Would you show every line from the records that holds "date"?

Version comparison data:
========
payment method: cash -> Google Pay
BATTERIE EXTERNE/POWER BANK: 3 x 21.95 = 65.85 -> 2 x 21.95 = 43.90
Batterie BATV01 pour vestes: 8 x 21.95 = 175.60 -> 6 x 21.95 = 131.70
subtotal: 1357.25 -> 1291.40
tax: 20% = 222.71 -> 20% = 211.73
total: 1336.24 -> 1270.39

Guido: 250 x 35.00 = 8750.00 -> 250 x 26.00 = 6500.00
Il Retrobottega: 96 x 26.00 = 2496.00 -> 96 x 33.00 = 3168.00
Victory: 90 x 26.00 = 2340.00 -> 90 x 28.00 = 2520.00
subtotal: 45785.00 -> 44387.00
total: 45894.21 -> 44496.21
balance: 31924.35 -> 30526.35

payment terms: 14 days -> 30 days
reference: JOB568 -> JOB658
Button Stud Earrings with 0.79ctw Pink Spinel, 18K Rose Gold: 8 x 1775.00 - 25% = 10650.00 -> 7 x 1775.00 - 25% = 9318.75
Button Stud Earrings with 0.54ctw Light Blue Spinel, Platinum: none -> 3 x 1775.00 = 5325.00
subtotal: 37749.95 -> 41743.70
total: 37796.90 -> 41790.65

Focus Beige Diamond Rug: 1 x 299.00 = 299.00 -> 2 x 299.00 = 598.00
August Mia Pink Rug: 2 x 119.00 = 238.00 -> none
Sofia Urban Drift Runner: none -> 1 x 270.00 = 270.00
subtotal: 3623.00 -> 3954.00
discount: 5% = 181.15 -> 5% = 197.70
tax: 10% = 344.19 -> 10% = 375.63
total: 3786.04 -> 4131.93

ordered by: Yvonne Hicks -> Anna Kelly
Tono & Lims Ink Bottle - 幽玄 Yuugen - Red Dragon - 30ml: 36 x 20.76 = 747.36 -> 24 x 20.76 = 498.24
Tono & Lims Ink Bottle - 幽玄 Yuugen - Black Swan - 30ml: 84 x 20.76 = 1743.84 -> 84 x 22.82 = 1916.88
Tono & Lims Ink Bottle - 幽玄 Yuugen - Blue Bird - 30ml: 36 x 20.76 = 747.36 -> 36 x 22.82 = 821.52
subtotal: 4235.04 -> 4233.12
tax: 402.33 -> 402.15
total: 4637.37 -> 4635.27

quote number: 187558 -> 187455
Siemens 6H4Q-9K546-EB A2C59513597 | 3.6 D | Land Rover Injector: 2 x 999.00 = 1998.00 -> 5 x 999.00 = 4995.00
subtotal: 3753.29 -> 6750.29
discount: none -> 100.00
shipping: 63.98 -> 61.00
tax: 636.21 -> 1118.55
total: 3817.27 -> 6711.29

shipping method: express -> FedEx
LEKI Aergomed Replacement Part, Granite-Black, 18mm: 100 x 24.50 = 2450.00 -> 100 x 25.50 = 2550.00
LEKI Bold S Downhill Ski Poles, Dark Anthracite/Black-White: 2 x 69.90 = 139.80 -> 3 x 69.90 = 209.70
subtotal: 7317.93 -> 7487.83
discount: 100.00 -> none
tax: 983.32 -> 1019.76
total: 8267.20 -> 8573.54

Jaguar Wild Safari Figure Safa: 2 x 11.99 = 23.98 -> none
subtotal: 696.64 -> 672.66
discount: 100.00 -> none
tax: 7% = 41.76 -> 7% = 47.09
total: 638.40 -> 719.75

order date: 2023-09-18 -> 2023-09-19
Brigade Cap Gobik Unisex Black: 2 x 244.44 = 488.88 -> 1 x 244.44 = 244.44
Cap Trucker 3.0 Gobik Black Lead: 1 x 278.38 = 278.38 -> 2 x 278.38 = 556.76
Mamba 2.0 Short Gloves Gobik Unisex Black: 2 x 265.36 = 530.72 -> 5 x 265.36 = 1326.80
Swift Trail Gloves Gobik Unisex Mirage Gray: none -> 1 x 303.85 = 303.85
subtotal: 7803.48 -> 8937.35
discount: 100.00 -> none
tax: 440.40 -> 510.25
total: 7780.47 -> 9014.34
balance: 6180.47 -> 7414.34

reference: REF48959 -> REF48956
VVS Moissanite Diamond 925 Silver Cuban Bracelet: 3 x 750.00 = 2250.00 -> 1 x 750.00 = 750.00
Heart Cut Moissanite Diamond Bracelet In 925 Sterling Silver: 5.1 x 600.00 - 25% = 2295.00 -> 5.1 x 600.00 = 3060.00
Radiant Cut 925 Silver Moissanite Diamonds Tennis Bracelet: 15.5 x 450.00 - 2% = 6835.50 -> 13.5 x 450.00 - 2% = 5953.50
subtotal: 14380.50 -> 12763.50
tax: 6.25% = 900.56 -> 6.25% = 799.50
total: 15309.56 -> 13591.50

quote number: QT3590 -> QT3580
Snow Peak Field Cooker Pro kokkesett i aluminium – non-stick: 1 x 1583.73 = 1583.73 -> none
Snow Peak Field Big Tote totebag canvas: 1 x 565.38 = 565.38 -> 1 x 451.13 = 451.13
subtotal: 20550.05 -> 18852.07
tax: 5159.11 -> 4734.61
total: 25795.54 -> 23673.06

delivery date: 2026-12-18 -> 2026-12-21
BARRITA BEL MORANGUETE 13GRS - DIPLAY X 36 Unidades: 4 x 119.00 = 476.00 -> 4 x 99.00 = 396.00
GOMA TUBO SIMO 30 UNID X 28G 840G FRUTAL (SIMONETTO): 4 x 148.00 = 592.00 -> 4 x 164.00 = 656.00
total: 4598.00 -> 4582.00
========
→ EXPECTED ANSWER
order date: 2023-09-18 -> 2023-09-19
delivery date: 2026-12-18 -> 2026-12-21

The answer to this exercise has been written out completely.